From a business magazine called Fast Company comes a good opinion piece discussing “Why schools need to abandon facial recognition, not double down on it”.
It’s written by two fellows from the NAACP Legal Defense Fund who link to a growing body of research indicating that these systems use software that is heavily biased and frequently inaccurate. Which is pretty typical in the AI business these days.
Welcoming facial recognition into our children’s classrooms creates situations ripe for discrimination based on flimsy science. Emerging research is clear that facial recognition technology is inaccurate and reproduces age, race, and ethnicity biases. It also performs more poorly on children as compared to adults due, in part, to facial changes that occur during adolescence. Yet companies continue aggressively marketing facial recognition as a cost-effective public safety solution without disclosing these tools’ inaccuracies and racial and gender biases.

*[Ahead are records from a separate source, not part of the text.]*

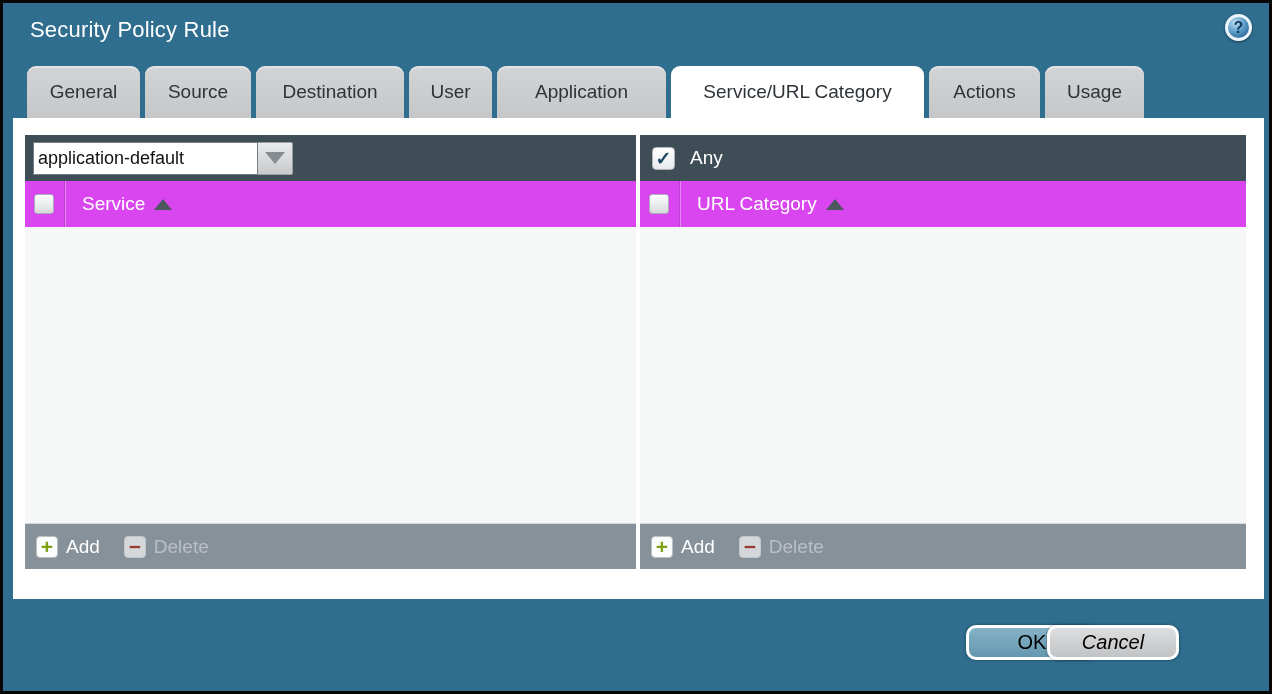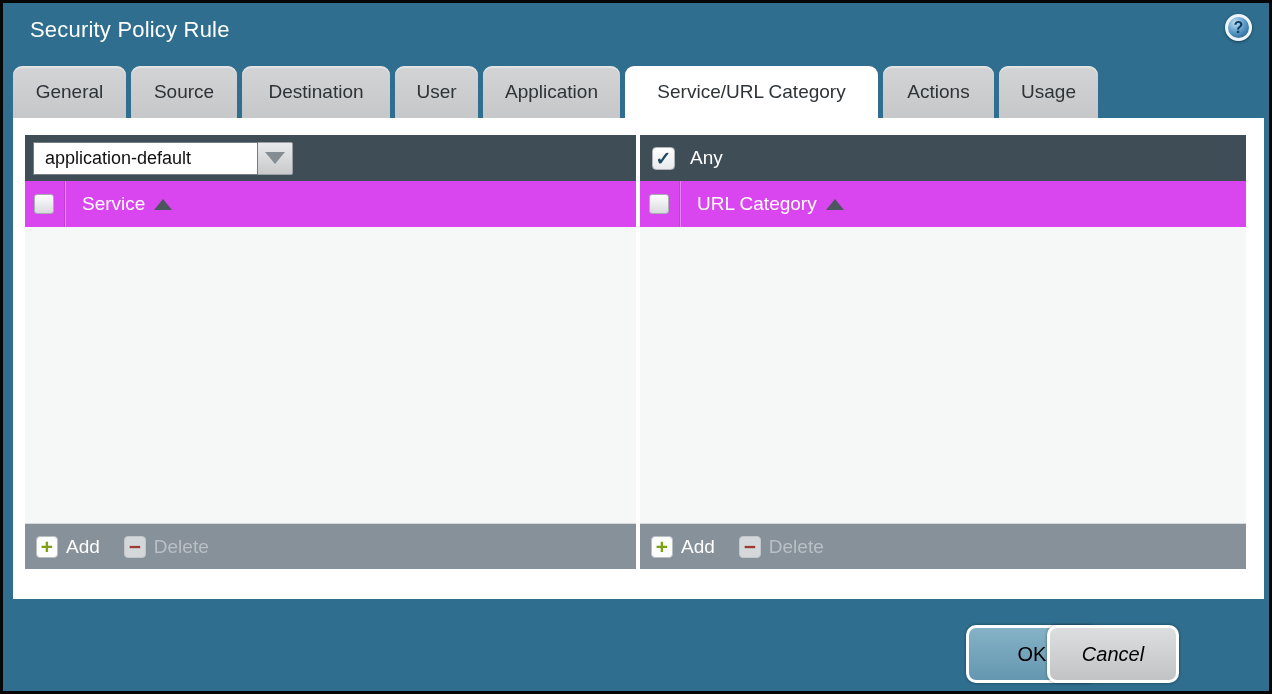--- a/index.html
+++ b/index.html
@@ -21,21 +21,21 @@
     width: 27px; height: 27px; border-radius: 50%;
     background: radial-gradient(circle at 35% 28%, #bfe0f2 0%, #5d9cc8 45%, #2e6d9b 80%);
     border: 3px solid #eef6fb;
     color: #0e3c5e; font-weight: bold; font-size: 16px;
     display: flex; align-items: center; justify-content: center;
     box-shadow: 0 1px 3px rgba(0,0,0,0.45);
     cursor: pointer;
   }
 
   
-  .tabs { position: absolute; left: 10px; top: 63px; display: flex; gap: 5px; }
+  .tabs { position: absolute; left: 24px; top: 63px; display: flex; gap: 5px; }
   .tab {
     height: 52px;
     background: linear-gradient(#d3d4d5, #c6c7c8);
     border-radius: 9px 9px 0 0;
     display: flex; align-items: center; justify-content: center;
     color: #2e3338; font-size: 19px;
     box-shadow: inset 0 2px 0 rgba(255,255,255,0.35);
     cursor: pointer;
   }
   .tab.active { background: #ffffff; box-shadow: none; }
@@ -53,21 +53,21 @@
 
   .panel-header {
     height: 46px; flex: 0 0 46px; background: #3F4D57;
     display: flex; align-items: center; padding: 0 8px;
   }
 
   
   .combo { display: flex; height: 33px; }
   .combo-input {
     width: 225px; background: #ffffff; border: 1px solid #757d83;
-    font-size: 18px; color: #101010; padding: 0 11px;
+    font-size: 18px; color: #101010; padding: 0 4px;
     display: flex; align-items: center; white-space: nowrap; overflow: hidden;
   }
   .combo-btn {
     width: 35px; background: linear-gradient(#e9eaeb, #c7c9cb);
     border: 1px solid #9aa0a5; border-left: none; border-radius: 0 2px 2px 0;
     display: flex; align-items: center; justify-content: center; cursor: pointer;
   }
   .tri-down {
     width: 0; height: 0;
     border-left: 10px solid transparent; border-right: 10px solid transparent;
@@ -120,21 +120,21 @@
     display: flex; align-items: center; justify-content: center;
     font-weight: bold; font-size: 21px; line-height: 1;
   }
   .icon-add { background: #fcfdfd; border: 1px solid #b9c0c4; color: #7EA215; }
   .add-label { color: #ffffff; }
   .icon-del { background: #d5d8da; border: 1px solid #c2c7ca; color: #9C3B33; }
   .del-label { color: #b9bfc4; }
 
   
   .dlg-btn {
-    position: absolute; top: 622px; width: 132px; height: 58px;
+    position: absolute; top: 622px; width: 132px; height: 35px;
     border-radius: 10px; border: 3px solid #ffffff;
     display: flex; align-items: center; justify-content: center;
     font-size: 20px; color: #000000;
     box-shadow: 0 0 3px rgba(0,0,0,0.45); cursor: pointer;
   }
   .btn-ok { left: 963px; background: linear-gradient(#85b2c6, #6498b0); }
   .btn-cancel { left: 1044px; background: linear-gradient(#dddedf, #c2c3c5); font-style: italic; }
 </style>
 </head>
 <body>
@@ -144,21 +144,21 @@
   <div class="window-title">Security Policy Rule</div>
   <div class="help-icon">
     <span>?</span>
   </div>
 
   <div class="tabs">
     <div class="tab" style="width:113px">General</div>
     <div class="tab" style="width:106px">Source</div>
     <div class="tab" style="width:148px">Destination</div>
     <div class="tab" style="width:83px">User</div>
-    <div class="tab" style="width:137px">Application</div>
+    <div class="tab" style="width:169px">Application</div>
     <div class="tab active" style="width:253px">Service/URL Category</div>
     <div class="tab" style="width:111px">Actions</div>
     <div class="tab" style="width:99px">Usage</div>
   </div>
 
   <div class="card">
 
     <div class="panel panel-left">
       <div class="panel-header">
         <div class="combo">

At least one company is selling something called “affect recognition”, an AI-based system which they imply can read student minds by analyzing their faces and interpreting their emotions.
Affect recognition technology relies on the flawed premise that observable differences in physical characteristics among individuals and groups can be measured, quantified, and interpreted in ways that offer insights into a person’s intellect, morality, or trustworthiness. As such, affect recognition falsely assigns scientific significance to racial differences in ways that reproduce racial hierarchy and social inequality. A person’s character, emotions, and “risk level” cannot be discerned from their body or face.
While this system is pitched as a tool to improve learning, it is more likely to be used, Minority-Report-style,1 to “catch” students who are planning to do something “wrong”. At least according to the unseen, unquestioned algorithms.
When these relatively new AI systems are layered on top of the growing general use of video and audio surveillance in schools, plus the fact that police agencies are often given direct access to the data, you have a situation that “criminalizes students of color” and actually interferes with the learning process.
Read the whole article and then ask your school or district about the surveillance systems they are using or planning to buy.
Community stakeholders can become a powerful voice in pressuring their local governments to join the growing list of cities and states that have banned police use of facial recognition technology. Students—children—should not be monitored by surveillance technology that is flawed, reproduces biased outcomes, and is ill-equipped to do anything beyond erode public trust and safety.
The image, of course, is from the movie Minority Report, directed by Steven Spielberg, starring Tom Cruise, and based on a short story by Phillip K. Dick.
1. Since this implementation of the software is likely being used in schools with high minority populations, using the title of that movie seems additionally appropriate.